Unsurprisingly, I completely and utterly agree with Ethan’s assessment here:
I’ve written some code that’s saying, “Once the screen is this size and the element appears in a different, smaller container, use a narrower layout on this element.”
But, well, that’s weird. Why can’t we apply styles based on the space available to the module we’re designing, rather than looking at the shape of the viewport?
I also share his frustration with the “math is hard; let’s go shopping” response from browser vendors:
There’s an incredible clamor for container queries, with folks from every corner of the responsive community asking for something that solves this problem. So personally, I’d love to see at least one browser vendor partner with the RICG, and get properly fired up about this.
We had to drag browser makers kicking and screaming to responsive images (to this day, Hixie maintains it’s not a problem that needs solving) and I suspect even more activism is going to be needed to get them to tackle container queries.
A nice rundown of some of the fun you can have with viewport units.

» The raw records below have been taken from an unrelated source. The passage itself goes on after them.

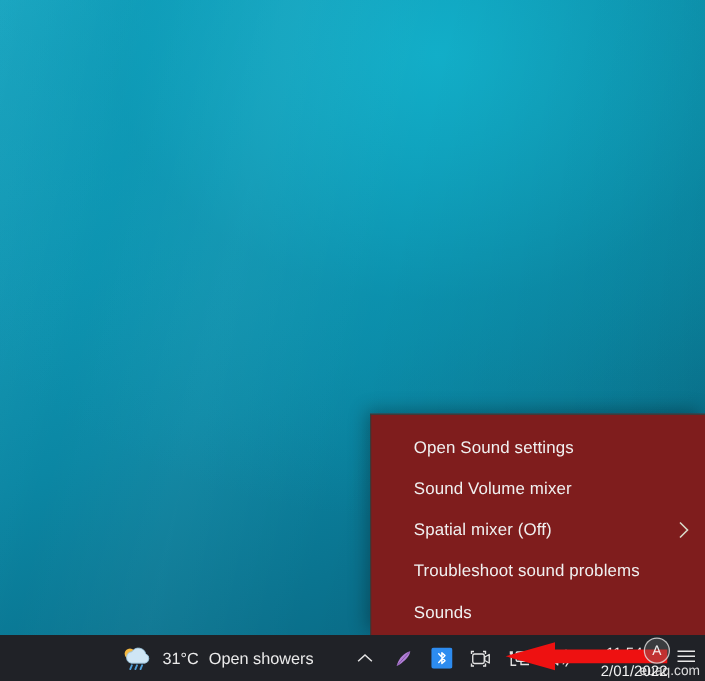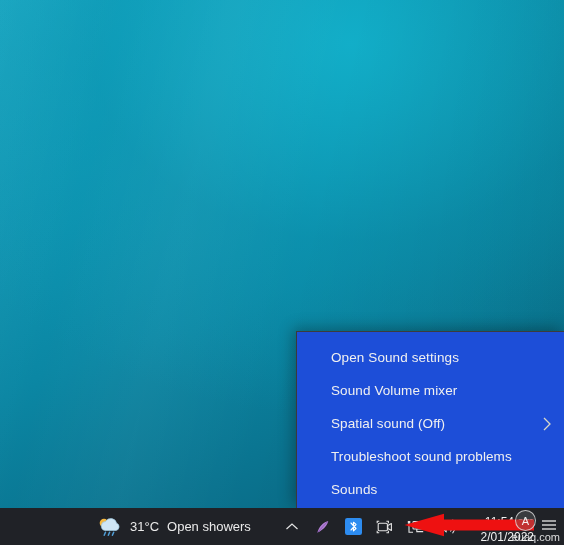--- a/index.html
+++ b/index.html
@@ -44,7 +44,7 @@
     top: 331px;
     width: 268px;
     height: 177px;
-    background: #1d4ed8;
+    background: #7f1d1d;
     border-top: 1px solid #3c3c3c;
     border-left: 1px solid #3a3a3a;
     box-sizing: border-box;

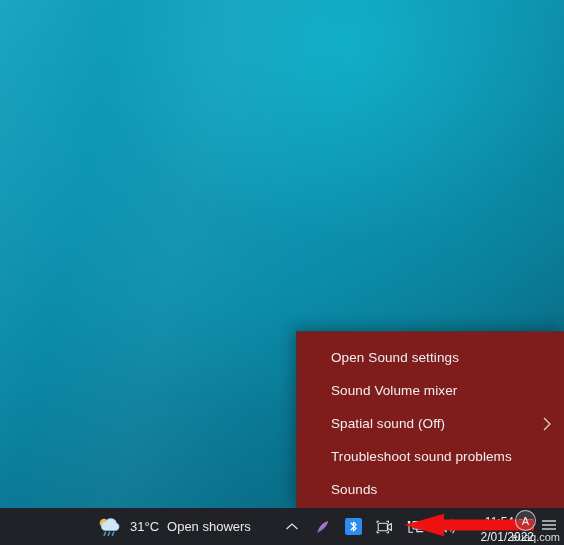--- a/index.html
+++ b/index.html
@@ -201,7 +201,7 @@
     </div>
 
     <div class="menu-item">
-      <span class="label">Spatial sound (Off)</span>
+      <span class="label">Spatial mixer (Off)</span>
       <span class="submenu-arrow">
         <svg width="10" height="16" viewBox="0 0 10 16">
           <path d="M2 2 L8 8 L2 14" fill="none" stroke="currentColor" stroke-width="1.3"></path>

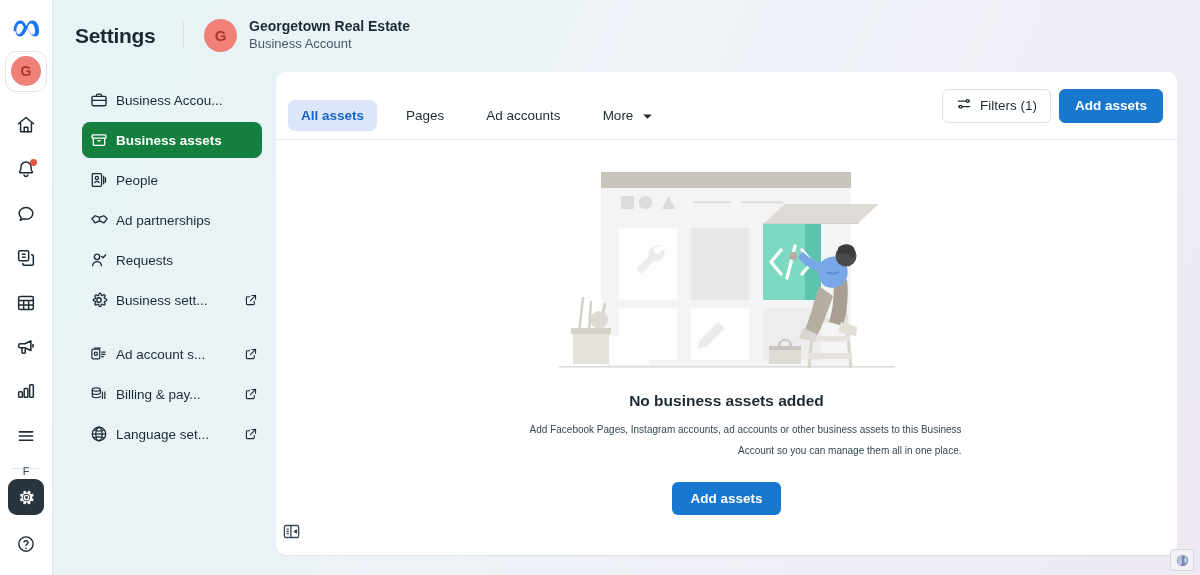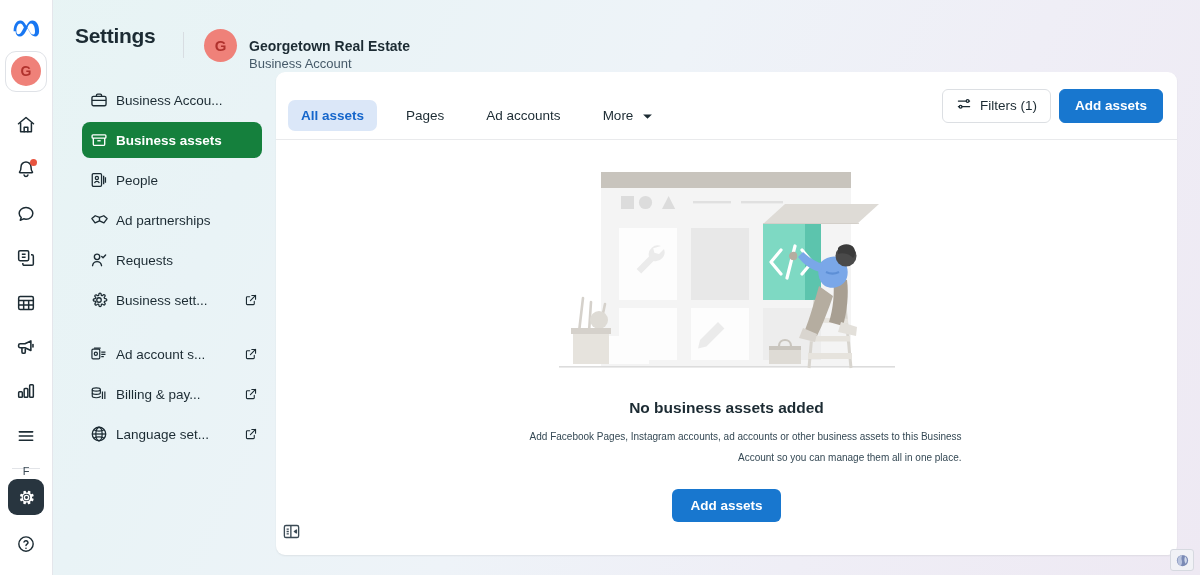--- a/index.html
+++ b/index.html
@@ -90,7 +90,7 @@
   }
   .chip-divider { width: 1px; height: 26px; background: #d8dde2; margin-right: 20px; }
   #account-chip .avatar-circle { width: 33px; height: 33px; font-size: 15px; margin-right: 12px; }
-  .acct-name { font-size: 14px; font-weight: bold; color: #1c2b33; line-height: 17px; margin-top: 20px; }
+  .acct-name { font-size: 14px; font-weight: bold; color: #1c2b33; line-height: 17px; }
   .acct-sub { font-size: 13px; color: #465a69; line-height: 17px; }
 
   

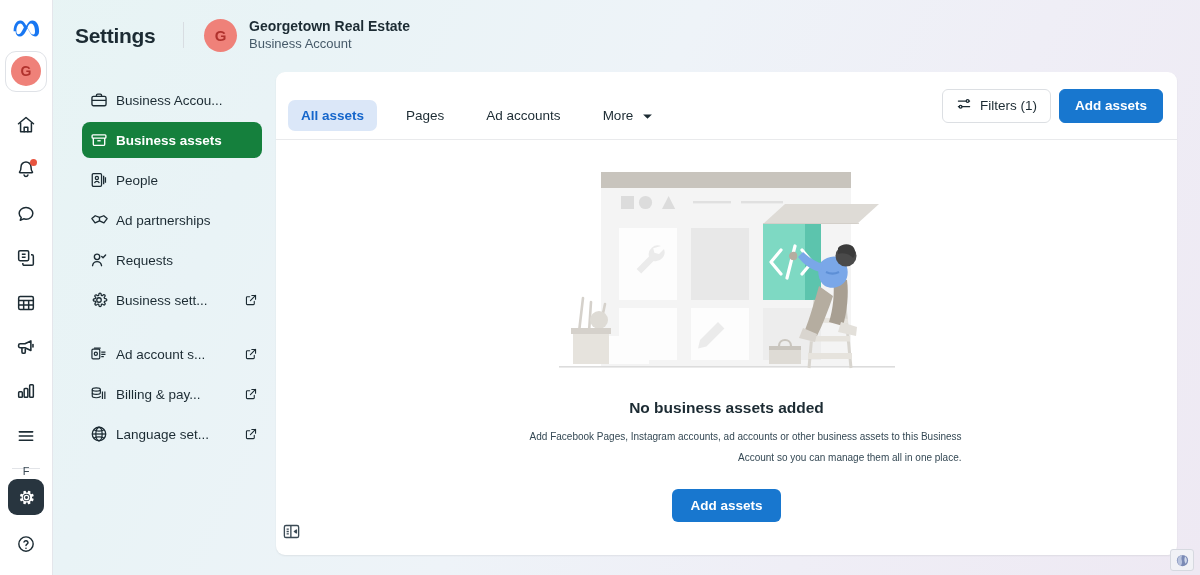--- a/index.html
+++ b/index.html
@@ -128,7 +128,7 @@
   }
   #illustration { width: 340px; height: 222px; }
   .empty-title {
-    font-size: 15.5px; font-weight: bold; color: #1c2b33; margin-top: 17px;
+    font-size: 15.5px; font-weight: bold; color: #1c2b33; margin-top: 10px;
   }
   .empty-body {
     font-size: 10px; color: #344854; text-align: right; line-height: 21px;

I’m very glad the problems with vh
units I wrote about a little while back is getting fixed in Chrome for mobile.
Dan describes his approach to maintainable CSS. It’s a nice balance between semantic naming and reusable styles.
Warning: the analogies used here might make you very, very hungry.
A lovely piece of early web history—Olia Lialina describes the early Net Art scene in 2000.
The address bar is the author’s signature. It’s where action takes place, and it’s the action itself. The real action on the web doesn’t happen on the page with its animated GIFs or funny scripts, it’s concentrated in the address bar.
And how wonderful that this piece is now published on Rhizome, an online institution so committed to its mission that it’s mentioned in this seventeen year old article.
How style tiles can work great in combination with content prototypes:
Surprisingly, it helps clients understand the HTML content prototype better. They now clearly see the difference and the relationship between content and design. In general it helps me explain the content-first process better and it helps them make more sense of it.
Jason revisits responsive images. On the whole, things are looking good when it comes to browser support, but he points out that scrset
’s precursor in CSS—image-set
seems to have dropped off the radar of most browser makers, which is a real shame.